The New York Times remembered Quang as a “former police general” and “hardliner” who will not be much missed by human rights advocates, having presided over a brutal crackdown on dissent.
Under Vietnam’s system, the presidency is actually the least powerful of three executive positions, the other two being prime minister and general secretary of the Communist Party. Quang boosted his office into the number two spot with an anti-corruption crusade that was really a thinly-veiled political purge and security measures, including a sweeping cybersecurity law, that were abused to suppress dissent. His heavy-handed rule disappointed Vietnamese intellectuals who hoped his upbringing and education might make him a reformer.
Quang’s career path to the top spot of party secretary was blocked when he went a little too far and became involved with the kidnapping of a Vietnamese oil executive from Berlin in broad daylight last year, dragging him back to Vietnam for a brisk trial and life in prison on corruption charges.
On the way from Germany to Vietnam, the executive fell down the stairs a couple of times and decided to make a televised confession upon arriving in Hanoi. The incident became a major international embarrassment for Vietnam because the operation involved some Eastern European abduction consultants with Cold War resumes. One of the perpetrators ended up in a German prison.
The more upbeat obituaries for Quang portrayed him as a rival of the party secretary he had ambitions to replace, Nguyen Phu Trong, who walked an even harder Communist political line and was responsible for many of Vietnam’s recent purges.
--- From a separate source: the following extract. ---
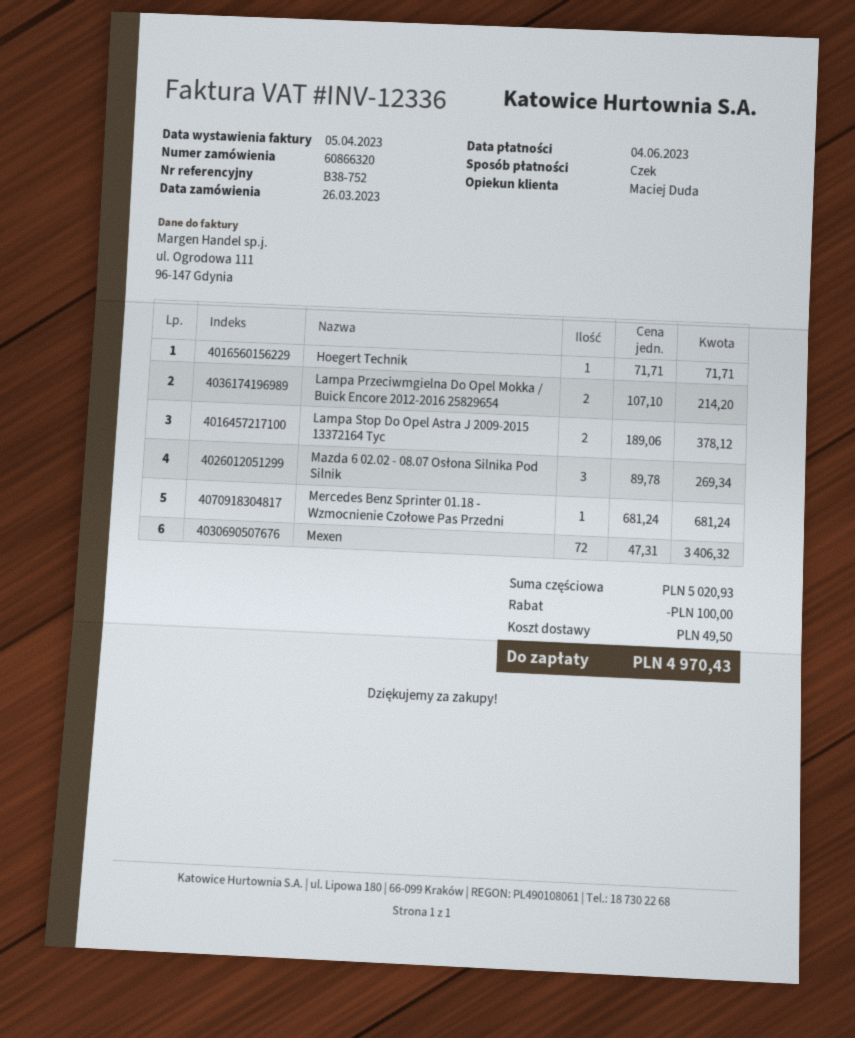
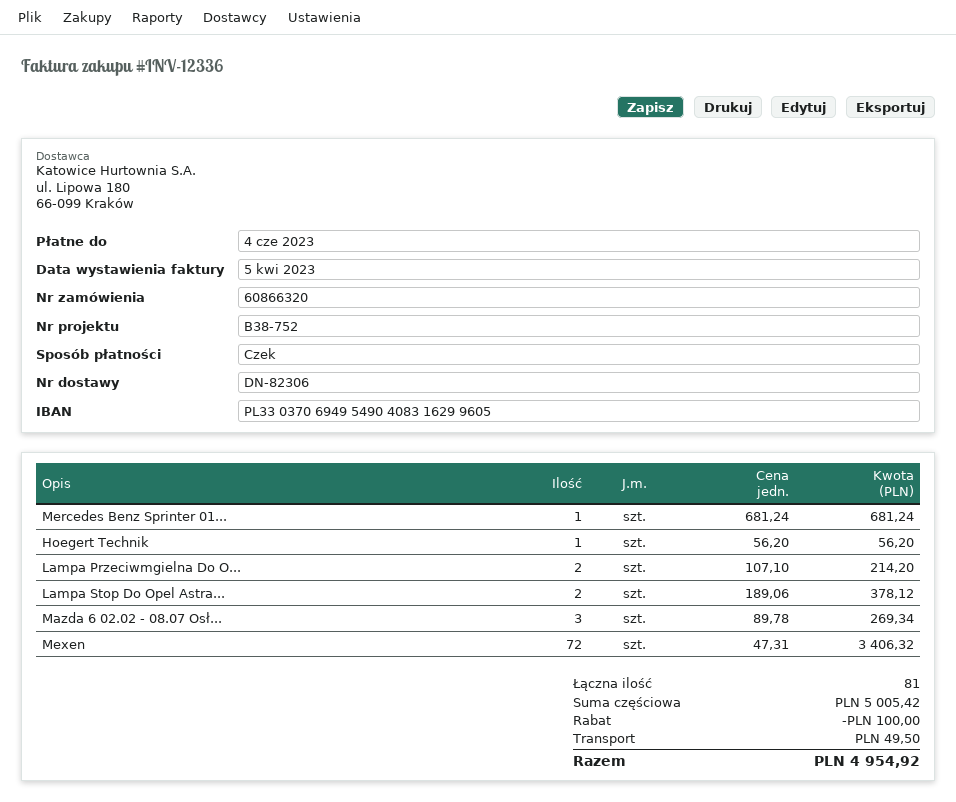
Hoegert Technik: 1 x 71.71 = 71.71 -> 1 x 56.20 = 56.20
subtotal: 5020.93 -> 5005.42
total: 4970.43 -> 4954.92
For all his flaws, Quang might be seen as something of a moderating influence if he was a thorn in Trong’s side. Quang’s disappearances over the past year prompted speculation he had been removed from his office, imprisoned, or killed, and some observers thought he was unlikely to continue as president beyond the next big Communist Party meeting.
U. S. Ambassador Daniel Kritenbrink chose to accentuate the positive and salute Quang for helping improve relations between America and Vietnam:
Upon his death, Quang’s office was assumed by Vice President Dang Thi Ngoc Thinh, who became the first female president of Vietnam. Most observers expect Thinh’s tenure to last only until the Party can meet and choose a permanent president.